Rearranged During Transfection Rearrangement Detection by Fluorescence In Situ Hybridization Compared With Other Techniques in NSCLC

Abstract

Introduction

RET rearrangements occur in 1% to 2% NSCLCs. Since no clinically validated RET antibody is currently available, fluorescence in situ hybridization (FISH) is often used as a screening tool to identify patients likely to benefit from RET-targeted therapy.

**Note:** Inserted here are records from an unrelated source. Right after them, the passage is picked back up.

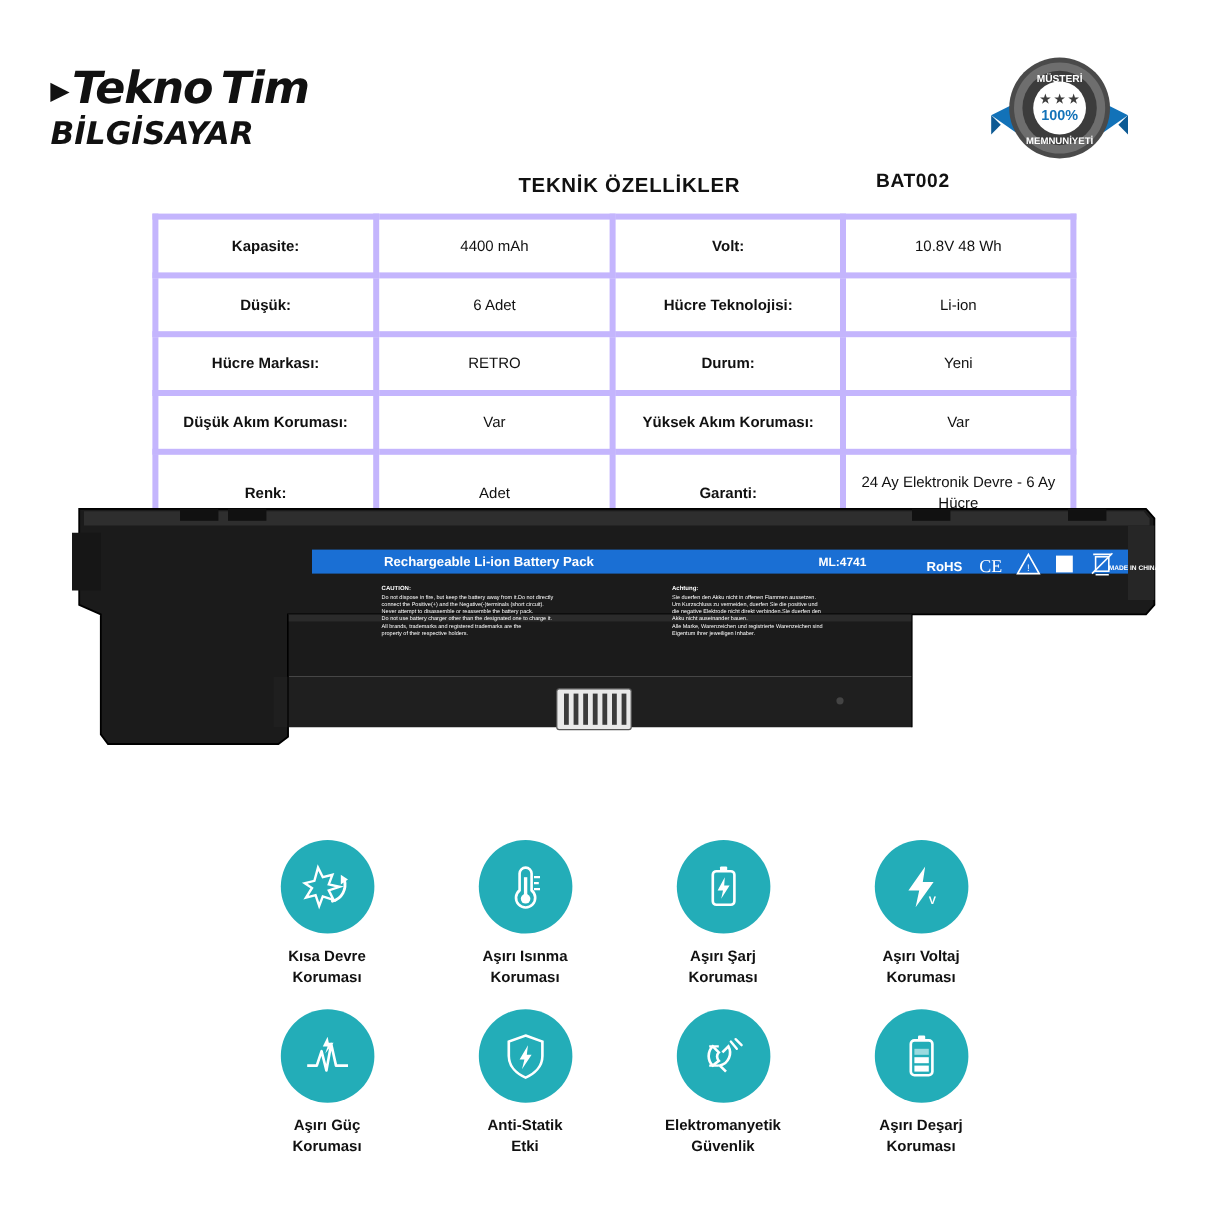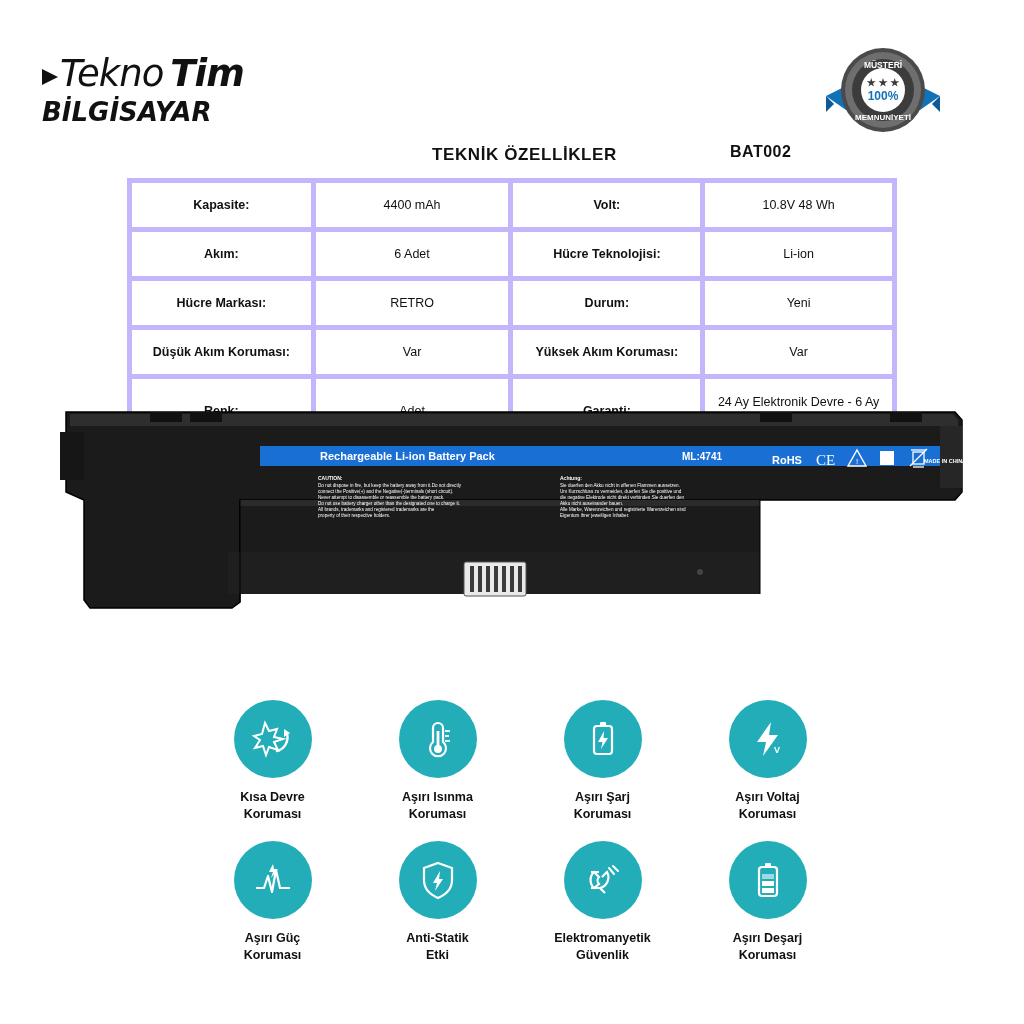--- a/index.html
+++ b/index.html
@@ -25,7 +25,7 @@
   }
   .logo-tekno {
     font-family: "DejaVu Sans", sans-serif;
-    font-weight: normal; font-style: italic;
+    font-weight: bold; font-style: italic;
     font-size: 37px; letter-spacing: -1px;
     color: #111;
   }

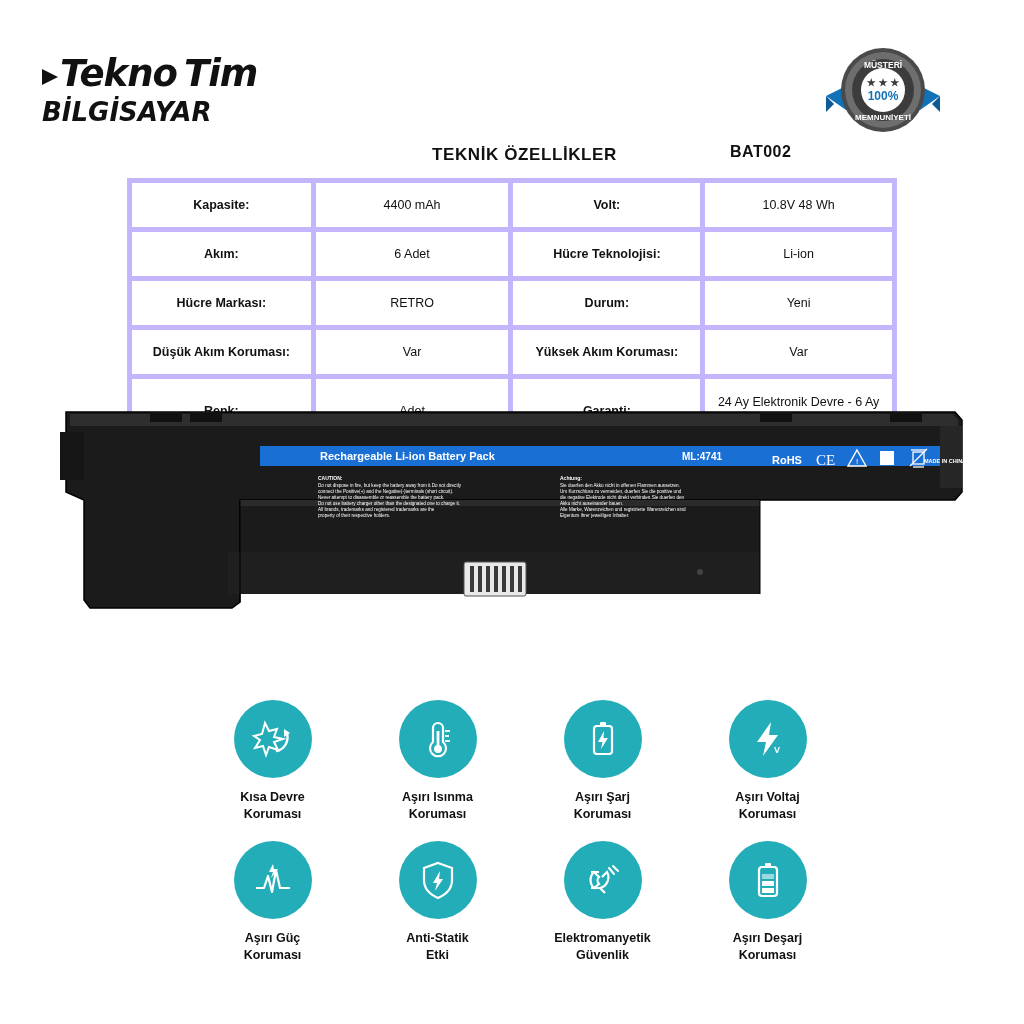--- a/index.html
+++ b/index.html
@@ -152,7 +152,7 @@
       <td class="value2">10.8V 48 Wh</td>
     </tr>
     <tr>
-      <td class="label">Akım:</td>
+      <td class="label">Düşük:</td>
       <td class="value">6 Adet</td>
       <td class="label2">Hücre Teknolojisi:</td>
       <td class="value2">Li-ion</td>

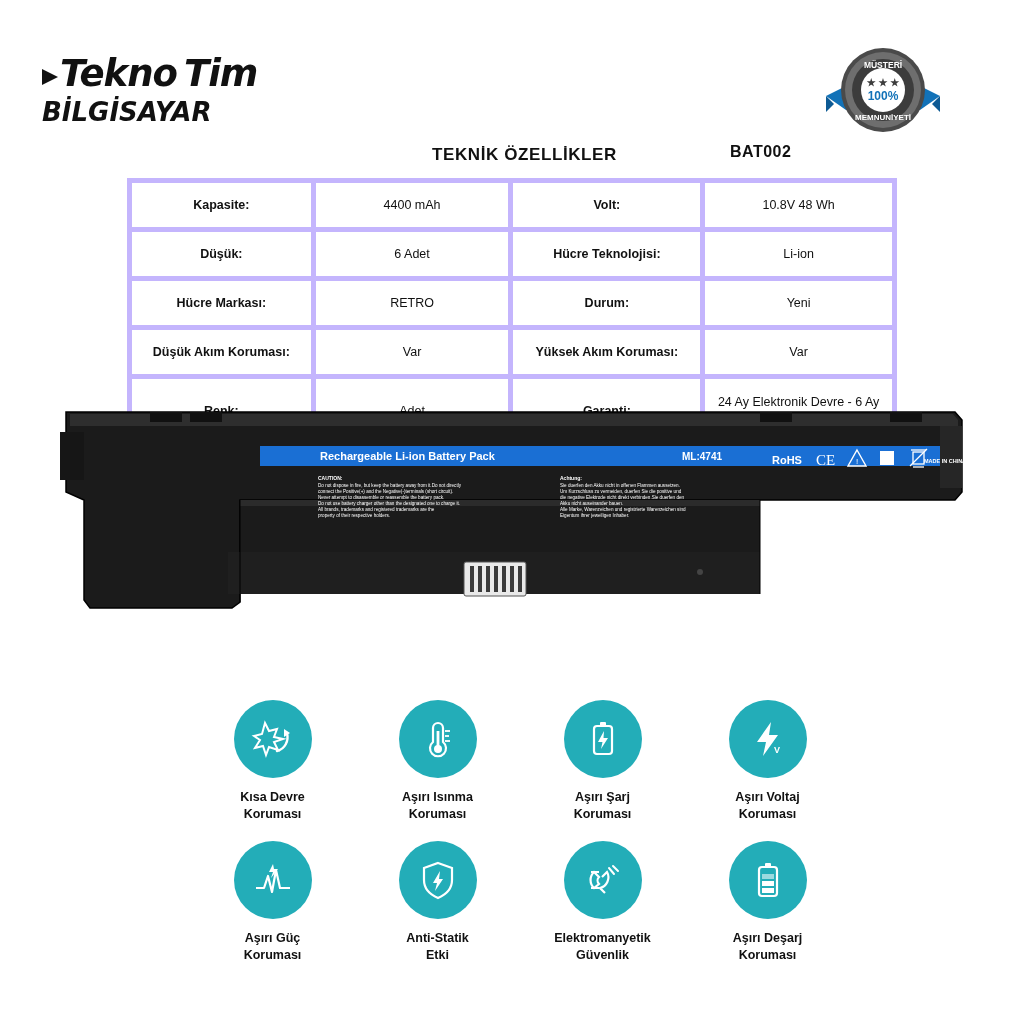--- a/index.html
+++ b/index.html
@@ -83,7 +83,7 @@
   .spec-table tr.tall td.value2 { line-height: 1.35; }
 
   
-  .battery-wrap { position: absolute; left: 60px; top: 402px; width: 910px; height: 215px; }
+  .battery-wrap { position: absolute; left: 60px; top: 414px; width: 910px; height: 215px; }
 
   
   .features {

In this study, we performed a comprehensive review of publications in which RET-rearrangement testing was performed by FISH and compared the methods and results with our data.

Methods

The findings of an electronic search for publications using RET-FISH in lung cancer were compared with the results obtained at the Grenoble University Hospital where 784 EGFR-, KRAS-, ALK-, and ROS1-negative NSCLCs were tested by RET break-apart FISH and confirmed by RNA-sequencing (RNA-seq).

Results

Out of the 85 publications using RET-FISH analysis, 52 pertained to patients with lung cancer. The most often used positivity threshold was 15%. Six publications compared RET-FISH with at least one other molecular technique on at least eight samples, and the concordance was variable, from 5.9% to 66.7% for FISH-positive cases. Regarding our data, out of the 784 analyzed samples, 32 (4%) were positive by RET-FISH. The concordance between RET-FISH and RNA-seq in RET-FISH positive samples was 69%.

Conclusions

Overall, both existing literature and our data suggest that RET-FISH testing can be used for rapid screening of RET rearrangements in NSCLC. Nevertheless, using an orthogonal technique such as RNA-seq to confirm RET-FISH-positive cases is essential for ensuring that only patients likely to benefit from RET-target therapy receive the treatment.